Military-grade Gairloch Museum has tourists in its sights
August 19 2019
An unprepossessing Highland Council depot, originally built as an air defence command centre during the 1950s, has begun a new lease of life as a museum.
Officially opened on 9 July by Gairloch and District Heritage Company the Gairloch Museum retains the rough and ready aesthetic of the military build to provide an appropriate canvas for the display and interpretation of items relating to the area’s history.
This retains the character of the Anti-Aircraft Operations Room (AAOR) while fully utilising its scale to bring a treasure trove of objects into public view for the first time, the centerpiece of which is a Fresnel Lens removed from the Rubh Re Lighthouse at Loch Ewe in Wester Ross.
Outlining their approach LDN Architects wrote: “The AAOR is a concrete box inside a concrete box, built in the 1950s as a command centre that would withstand the effects of a hydrogen bomb blast. Although never kitted out, it is an extraordinarily tough construction and we had to take care in considering where and how that might be changed.

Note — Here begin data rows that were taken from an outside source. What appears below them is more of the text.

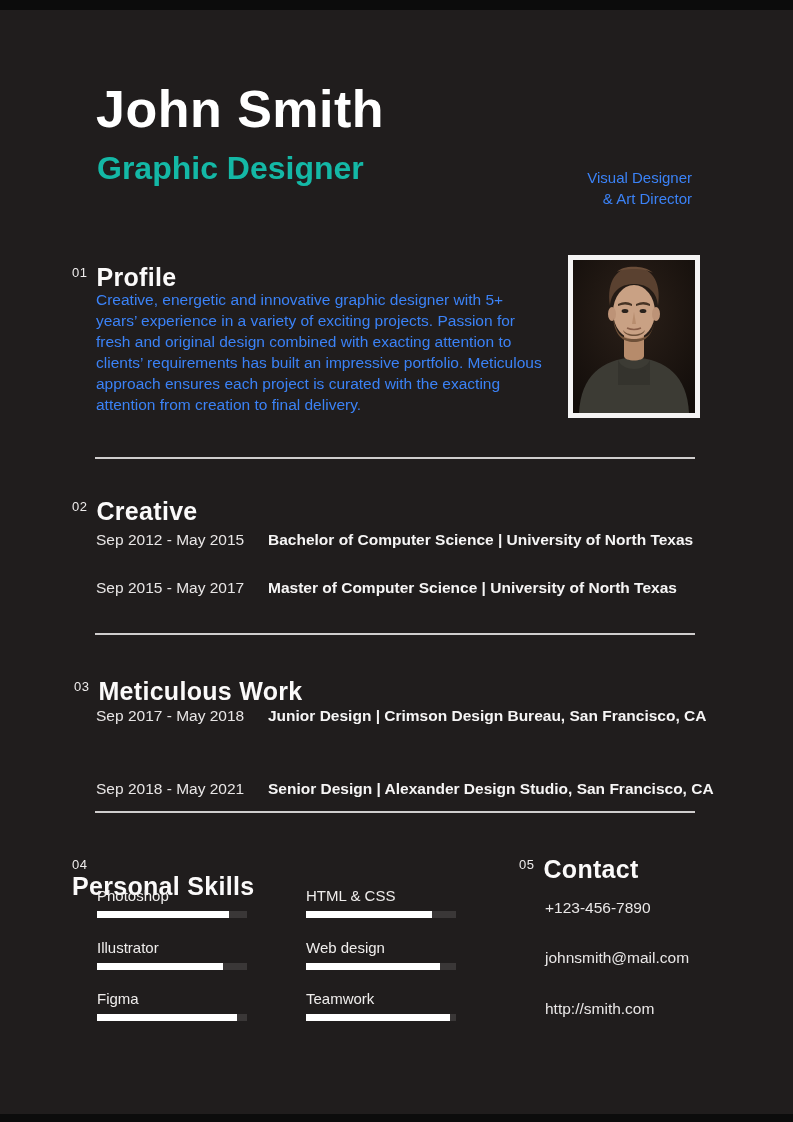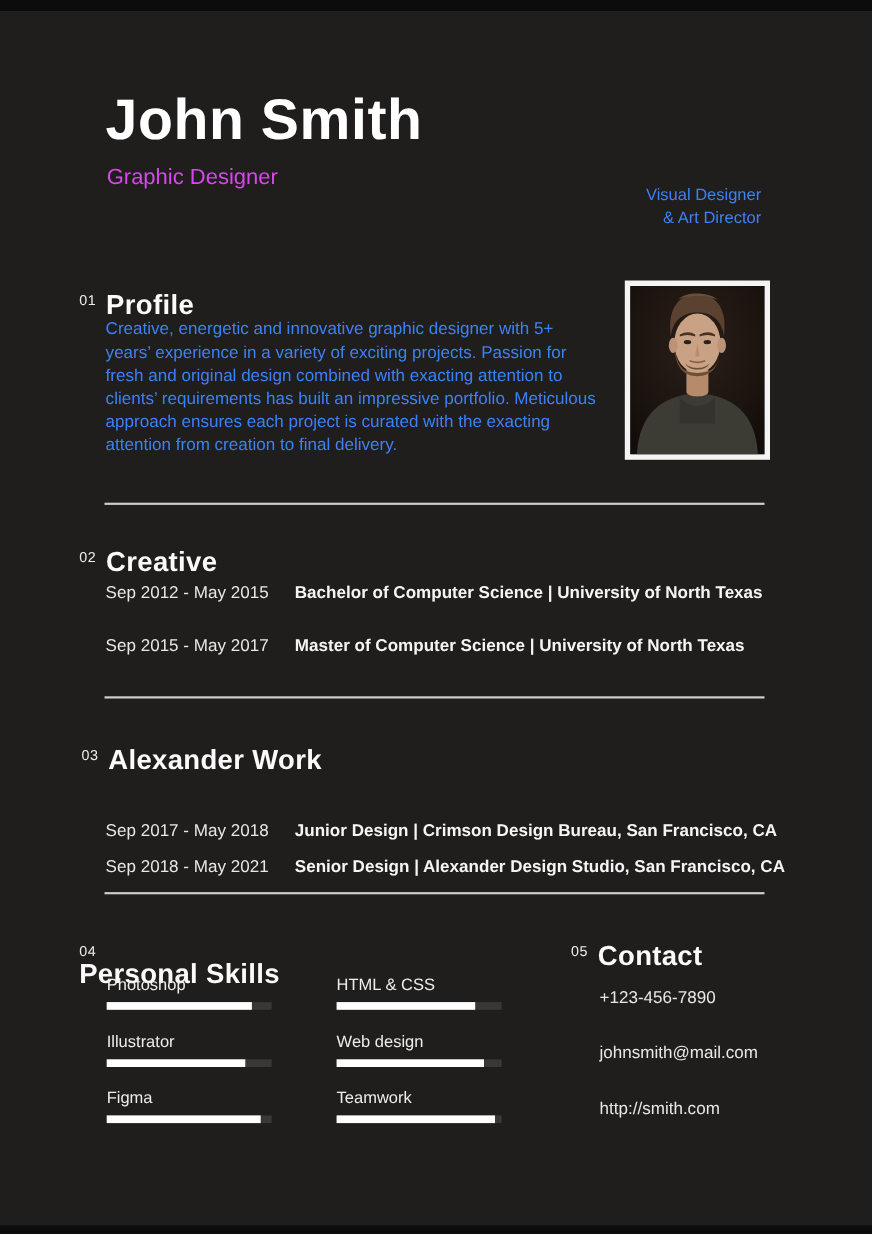"Graphic Designer" .job-title { color: #d946ef -> #14b8a6; font-size: 20px -> 32px; font-weight: normal -> bold }
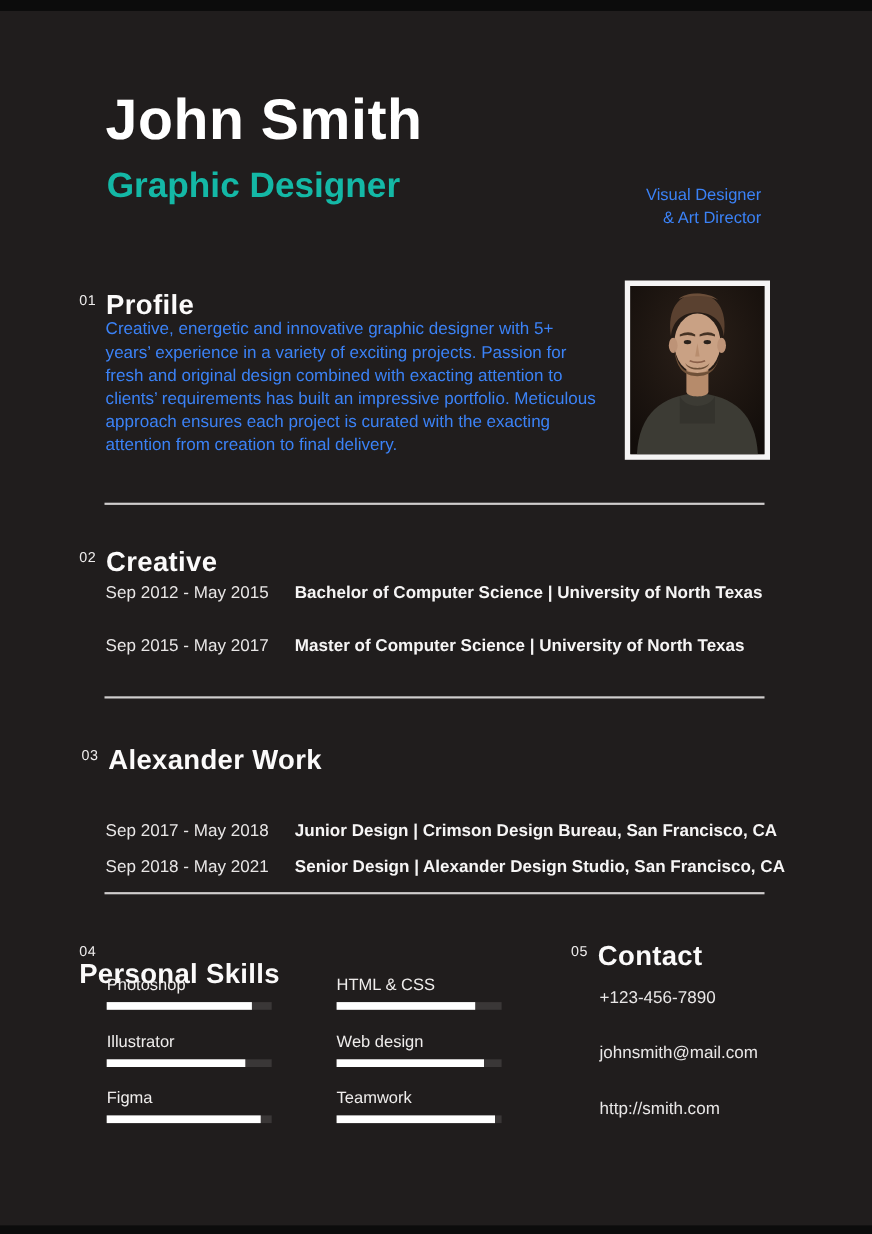"Alexander Work" span.section-title { text: Alexander -> Meticulous }
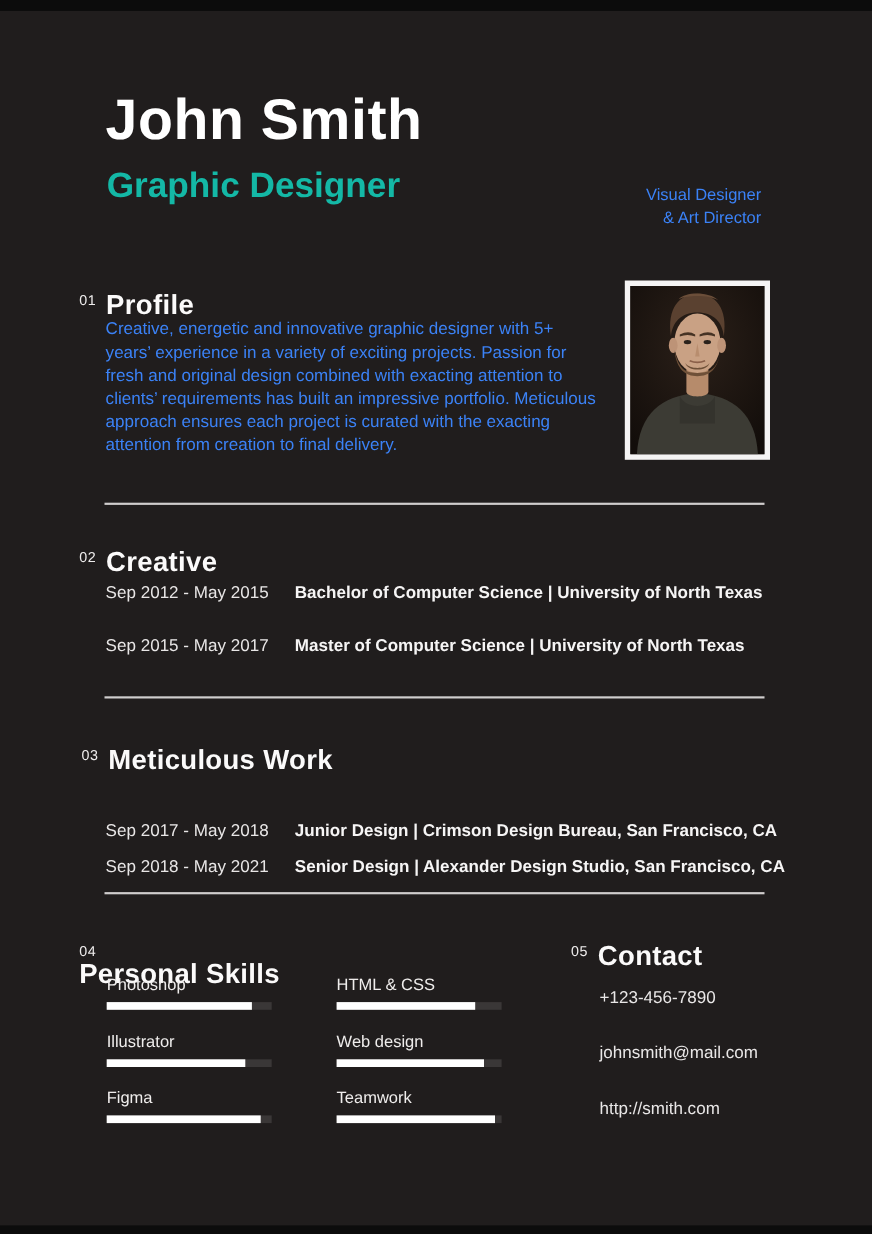"Sep 2017 - May 2018" div.entry-row { margin-top: 40px -> none }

The outcome delivers a very precise exercise in plan with few external changes but, where change has been made, effected with utility and drama to the fore.

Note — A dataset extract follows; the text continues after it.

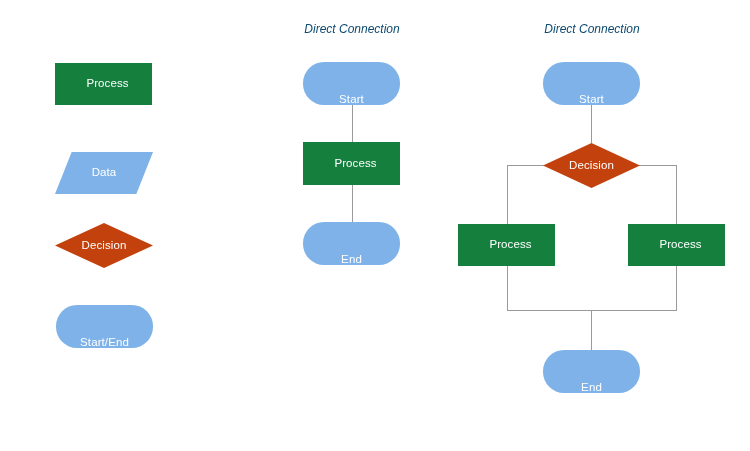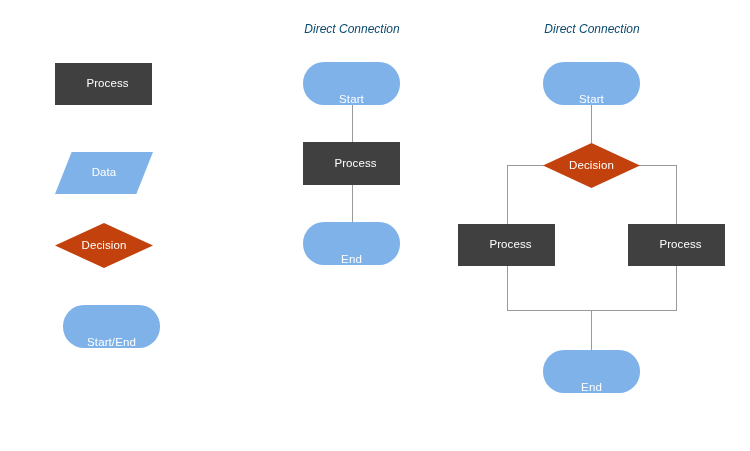"Process" .shape-rect { background: #404040 -> #15803d }
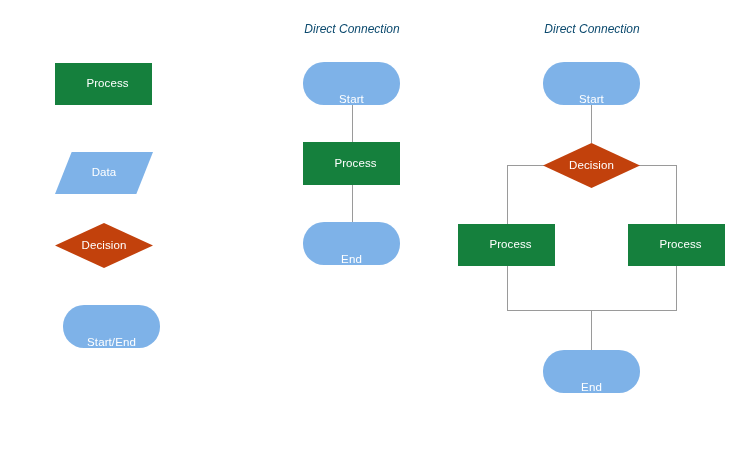"Start/End" div.node { left: 63px -> 56px }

“In essence, the exterior has been dressed to maintain and enhance the monolithic block of the AAOR with the original blast wall reimagined to form the new entrance. That is set in stark contrast to the interior, which was grit-blasted back to the original concrete throughout. The nails that once held the formwork for the concrete roof have also been left in place - now, other than the walls, the oldest visible pieces of the building.”
The museum follows completion of a visitor centre in the Gairloch to serve both tourists and locals.